#### Work item:
The lines to copy are those holding the string "that" in the entries below.

#### Data:

——————

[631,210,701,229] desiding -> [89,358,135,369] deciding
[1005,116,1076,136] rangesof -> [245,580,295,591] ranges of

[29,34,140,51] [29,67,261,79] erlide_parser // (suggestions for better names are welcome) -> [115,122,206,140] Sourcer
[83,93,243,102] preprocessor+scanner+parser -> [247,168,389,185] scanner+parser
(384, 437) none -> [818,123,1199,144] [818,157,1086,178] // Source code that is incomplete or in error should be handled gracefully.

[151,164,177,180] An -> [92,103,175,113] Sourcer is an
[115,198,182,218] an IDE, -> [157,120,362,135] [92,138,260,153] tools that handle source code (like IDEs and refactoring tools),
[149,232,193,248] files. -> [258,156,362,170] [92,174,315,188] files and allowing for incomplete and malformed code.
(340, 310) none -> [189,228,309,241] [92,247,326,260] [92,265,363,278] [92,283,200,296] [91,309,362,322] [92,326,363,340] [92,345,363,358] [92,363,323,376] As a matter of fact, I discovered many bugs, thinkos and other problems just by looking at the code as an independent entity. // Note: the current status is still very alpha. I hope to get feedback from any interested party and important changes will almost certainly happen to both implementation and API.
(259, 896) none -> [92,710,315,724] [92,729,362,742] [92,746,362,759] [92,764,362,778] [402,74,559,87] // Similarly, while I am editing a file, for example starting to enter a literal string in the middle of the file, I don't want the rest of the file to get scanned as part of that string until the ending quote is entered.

——————

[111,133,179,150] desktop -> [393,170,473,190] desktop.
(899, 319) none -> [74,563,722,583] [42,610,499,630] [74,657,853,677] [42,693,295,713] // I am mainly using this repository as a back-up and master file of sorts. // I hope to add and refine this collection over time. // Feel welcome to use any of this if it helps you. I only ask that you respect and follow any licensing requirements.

——————

#### Answer to this problem:
(384, 437) none -> [818,123,1199,144] [818,157,1086,178] // Source code that is incomplete or in error should be handled gracefully.
[115,198,182,218] an IDE, -> [157,120,362,135] [92,138,260,153] tools that handle source code (like IDEs and refactoring tools),
(259, 896) none -> [92,710,315,724] [92,729,362,742] [92,746,362,759] [92,764,362,778] [402,74,559,87] // Similarly, while I am editing a file, for example starting to enter a literal string in the middle of the file, I don't want the rest of the file to get scanned as part of that string until the ending quote is entered.
(899, 319) none -> [74,563,722,583] [42,610,499,630] [74,657,853,677] [42,693,295,713] // I am mainly using this repository as a back-up and master file of sorts. // I hope to add and refine this collection over time. // Feel welcome to use any of this if it helps you. I only ask that you respect and follow any licensing requirements.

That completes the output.